**RECORDS FOR THE EXERCISE:**
****
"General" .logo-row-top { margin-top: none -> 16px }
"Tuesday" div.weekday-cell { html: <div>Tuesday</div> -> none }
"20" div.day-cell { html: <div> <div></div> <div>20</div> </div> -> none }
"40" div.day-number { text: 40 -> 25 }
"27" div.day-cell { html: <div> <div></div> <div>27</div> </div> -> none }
****
**WHAT YOU SHOULD DO:** Your task is to extract the lines running from the one with "html: <div>Tuesday</div> ->" to the end of the material, inclusive, copying each exactly and adding nothing.

**OUTPUT OF THE EXERCISE:**
"Tuesday" div.weekday-cell { html: <div>Tuesday</div> -> none }
"20" div.day-cell { html: <div> <div></div> <div>20</div> </div> -> none }
"40" div.day-number { text: 40 -> 25 }
"27" div.day-cell { html: <div> <div></div> <div>27</div> </div> -> none }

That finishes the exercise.